VANCOUVER, BRITISH COLUMBIA--(Marketwire - Dec. 11, 2007) - Within weeks of the start-up of its joint venture dimethyl ether (DME) plant in China, Methanex (TSX:MX)(NASDAQ:MEOH)(SANTIAGO:Methanex) has executed a Memorandum of Understanding for the development of a similar plant in Egypt. This new plant will have a capacity of 200,000 tonnes of DME per year and will consume approximately 300,000 tonnes per year of methanol.
The Egyptian DME joint venture will include Methanex and XinAo Group (Methanex's DME joint venture partner in China) as minority participants, with the government owned Egyptian Petrochemicals Holding Company (Echem) holding the majority interest. Echem is also a 12% participant in the EMethanex methanol joint venture currently under construction in Egypt.
Bruce Aitken, President and CEO of Methanex, commented, "The development of this DME project in Egypt demonstrates further progress towards two of our key strategic objectives. First, it expands Methanex's relationship with Echem, underlining our commitment to support host country objectives, such as energy supply. And second, it reinforces our conviction that methanol has an exciting growth opportunity in the energy sector, which we are pursuing."
Mr. Aitken added, "Egypt is a significant importer of LPG, and the DME produced will be blended into the domestic LPG supply for use in homes, thus decreasing the country's reliance on LPG imports."
Michael Macdonald, Methanex's Senior Vice President, Corporate Development, who is also responsible for the Company's activities in Egypt, remarked, "The DME project will be located adjacent to Methanex's joint venture methanol plant currently under construction at Damietta, on Egypt's Mediterranean Coast. This plant is expected to employ the same design and technology deployed in China and provided by XinAo Group, a leading energy provider in China."
Mr. Macdonald continued, "We are very pleased that XinAo, our joint venture partner in China, will join us in this DME project in Egypt. XinAo's technology and experience in the DME industry in China will facilitate the successful implementation of this project."
DME is a methanol derivative with properties similar to liquefied petroleum gas (LPG). It can be blended with LPG up to approximately 20 percent weight without any need to change delivery infrastructure or the applications where it is burned, such as home heating and cooking. While the market for DME blending into LPG for domestic purposes is already large, applications are being developed for DME as a replacement for diesel fuel in the transport sector, notably in Japan, where demonstration projects are already underway.
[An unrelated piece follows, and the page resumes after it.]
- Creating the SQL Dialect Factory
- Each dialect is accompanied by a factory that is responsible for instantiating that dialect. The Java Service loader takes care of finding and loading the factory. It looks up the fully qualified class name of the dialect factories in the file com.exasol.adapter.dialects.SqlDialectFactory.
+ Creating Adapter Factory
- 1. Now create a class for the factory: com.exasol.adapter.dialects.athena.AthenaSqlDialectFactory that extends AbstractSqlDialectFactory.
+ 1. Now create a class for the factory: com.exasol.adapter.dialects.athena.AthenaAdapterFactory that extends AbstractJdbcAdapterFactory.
Methanex is a Vancouver based, publicly traded company engaged in the worldwide production, distribution and marketing of methanol. Methanex shares are listed for trading on the Toronto Stock Exchange in Canada under the trading symbol "MX", on the NASDAQ Global Market in the United States under the trading symbol "MEOH", and on the foreign securities market of the Santiago Stock Exchange in Chile under the trading symbol "Methanex". Methanex can be visited online at www.methanex.com.
Information in this press release contains forward-looking statements. Certain material factors or assumptions were applied in drawing the conclusions or making the forecasts or projections that are included in these forward-looking statements. Methanex believes that it has a reasonable basis for making such forward-looking statements. However, forward-looking statements, by their nature, involve risks and uncertainties that could cause actual results to differ materially from those contemplated by the forward-looking statements. The risks and uncertainties include those attendant with producing and marketing methanol and successfully carrying out major capital expenditure projects in various jurisdictions, the ability to successfully carry out corporate initiatives and strategies, conditions in the methanol and other industries including the supply and demand balance for methanol, actions of competitors and suppliers, actions of governments and governmental authorities, changes in laws or regulations in foreign jurisdictions, world-wide economic conditions and other risks described in our 2006 Management's Discussion & Analysis. Undue reliance should not be placed on forward-looking statements. They are not a substitute for the exercise of one's own due diligence and judgment. The outcomes anticipated in forward-looking statements may not occur and we do not undertake to update forward-looking statements.